Elisabetta Gualmini racconta oggi sulla Stampa cosa ha in programma di fare la giunta della Regione Emilia Romagna, di cui lei è vicepresidente, riguardo il reddito di cittadinanza e risponde anche alle critiche di aver “copiato” il programma del MoVimento 5 Stelle:

«Trovo alquanto divertente la battaglia delle bandierine». Eh sì, perché i 5 Stelle non hanno proprio digerito che pure la giunta emiliana di centrosinistra stia preparando una proposta sul reddito di cittadinanza. E anche se non si chiamerà così, assomiglia al progetto su cui i pentastellati hanno puntato tutto il proprio capitale politico.
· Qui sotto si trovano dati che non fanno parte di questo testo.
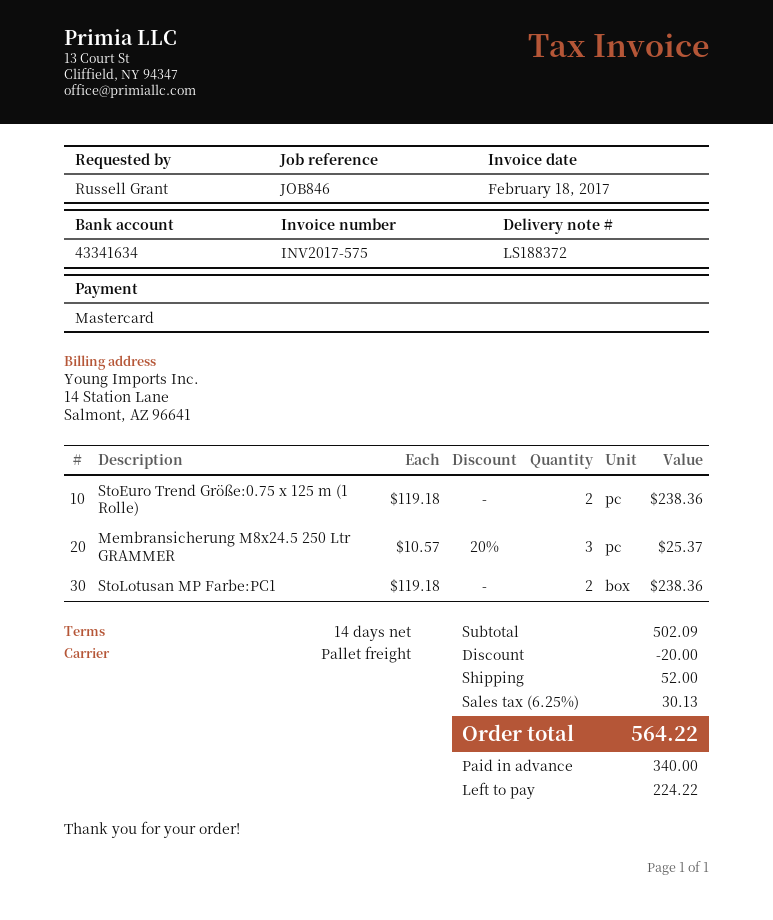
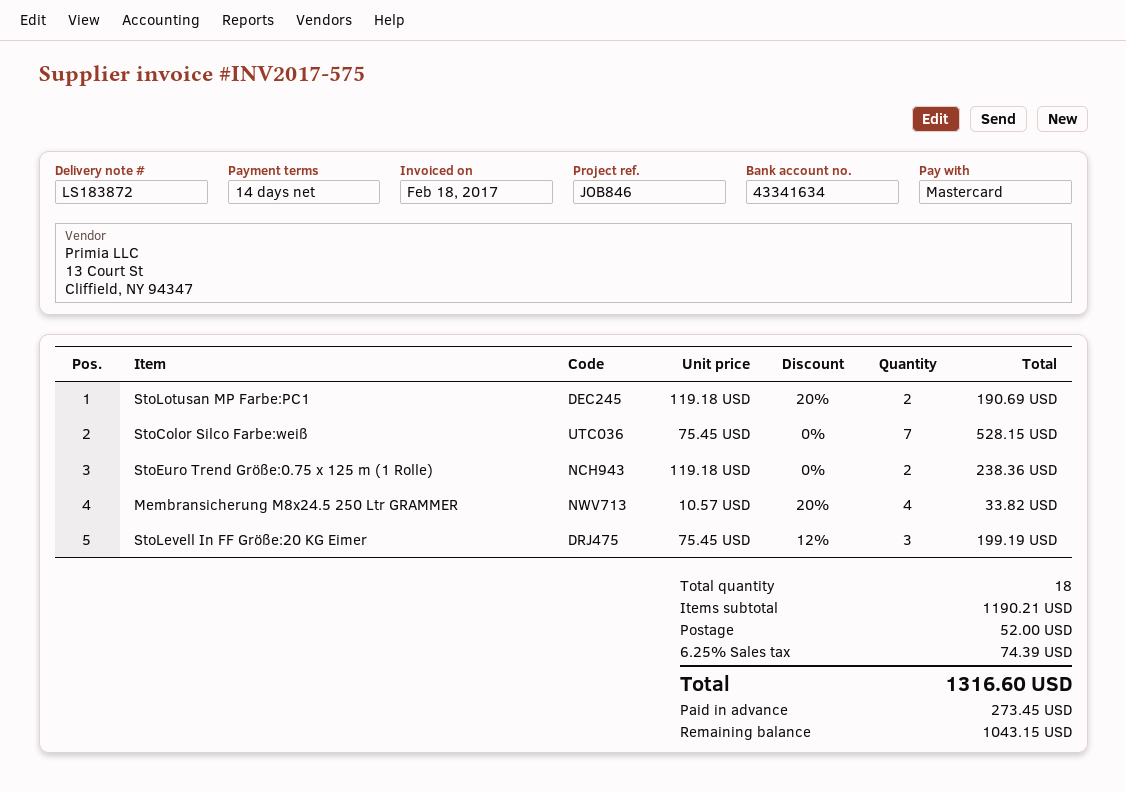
delivery note number: LS188372 -> LS183872
Membransicherung M8x24.5 250 Ltr GRAMMER: 3 x 10.57 - 20% = 25.37 -> 4 x 10.57 - 20% = 33.82
StoLotusan MP Farbe:PC1: 2 x 119.18 = 238.36 -> 2 x 119.18 - 20% = 190.69
StoColor Silco Farbe:weiß: none -> 7 x 75.45 = 528.15
StoLevell In FF Größe:20 KG Eimer: none -> 3 x 75.45 - 12% = 199.19
subtotal: 502.09 -> 1190.21
discount: 20.00 -> none
tax: 6.25% = 30.13 -> 6.25% = 74.39
total: 564.22 -> 1316.60
deposit: 340.00 -> 273.45
balance: 224.22 -> 1043.15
Ora ne rivendicano il copyright. «Avere una buona idea è importante – risponde Gualmini – ma realizzarla lo è ancora di più. Se dobbiamo passare per copioni ma a fin di bene per i cittadini, allora dico: copiamoci a vicenda». Il Pd è al governo in Emilia, i 5 Stelle all’opposizione. Tutto qui. Gualmini spera nel loro contributo e incontrerà a breve la capogruppo grillina.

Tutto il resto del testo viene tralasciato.